Now, even if the operator is aware of not having a fully deterministic machine, we should recognize that he has only to deal with two cases —output A before output B or the other way round— while the number of possible sequences of occurrences at cycle time level is quite fantastic. In other words, by far the major part of the "shielding of indeterminacy" is done by the installation itself. We call the resulting installation "more or less deterministic" because as the case may be, a few degrees of limited freedom —here one boolean degree of freedom— may be left unpredictable.

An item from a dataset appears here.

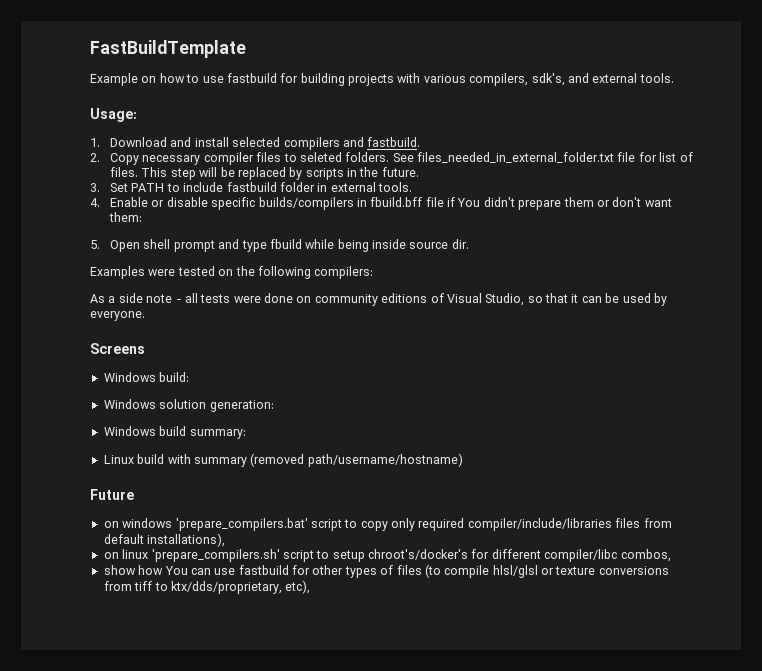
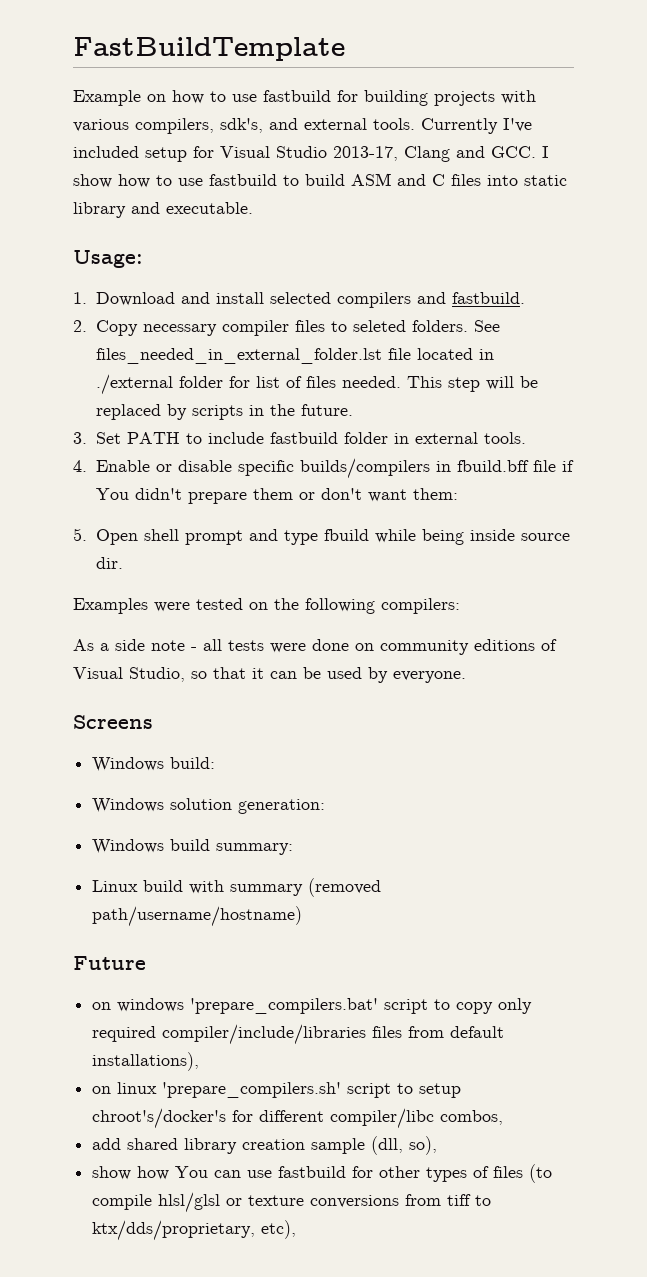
(674, 78) none -> [421,118,532,134] [73,146,549,162] [73,173,567,188] [73,202,253,218] Currently I've included setup for Visual Studio 2013-17, Clang and GCC. I show how to use fastbuild to build ASM and C files into static library and executable.
[417,152,636,163] files_needed_in_external_folder.txt file -> [95,348,494,364] [95,374,223,395] files_needed_in_external_folder.lst file located in ./external folder
[110,167,139,177] files. -> [305,376,401,388] files needed.
(671, 555) none -> [92,1136,438,1155] // add shared library creation sample (dll, so),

We have called the operator's activity "an outer layer", shielding a level of indeterminacy, and of course we did so on purpose. At the other end we may distinguish an inner layer, viz. in the channel signalling (via an interrupt signal) that the next card has been read: it tells the central processor that the next card image is available in core, regardless which storage cycles have been stolen to get it there. The terms "inner layer" and "outer layer" have been chosen in order to suggest that in the total organization we shall be able to distinguish many layers in between. But an important remark is immediately appropriate: I assume that with the card read command an area in core has been designated to receive this card image: the remark that the interrupt signalled the completed transfer of the card image irrespective of which cycles had been stolen to transport its constituents is only true, provided that no other access to the designated core area took place in the period of time ranging from the moment the command was given up to the moment that the completion was signalled! Obvious but vital.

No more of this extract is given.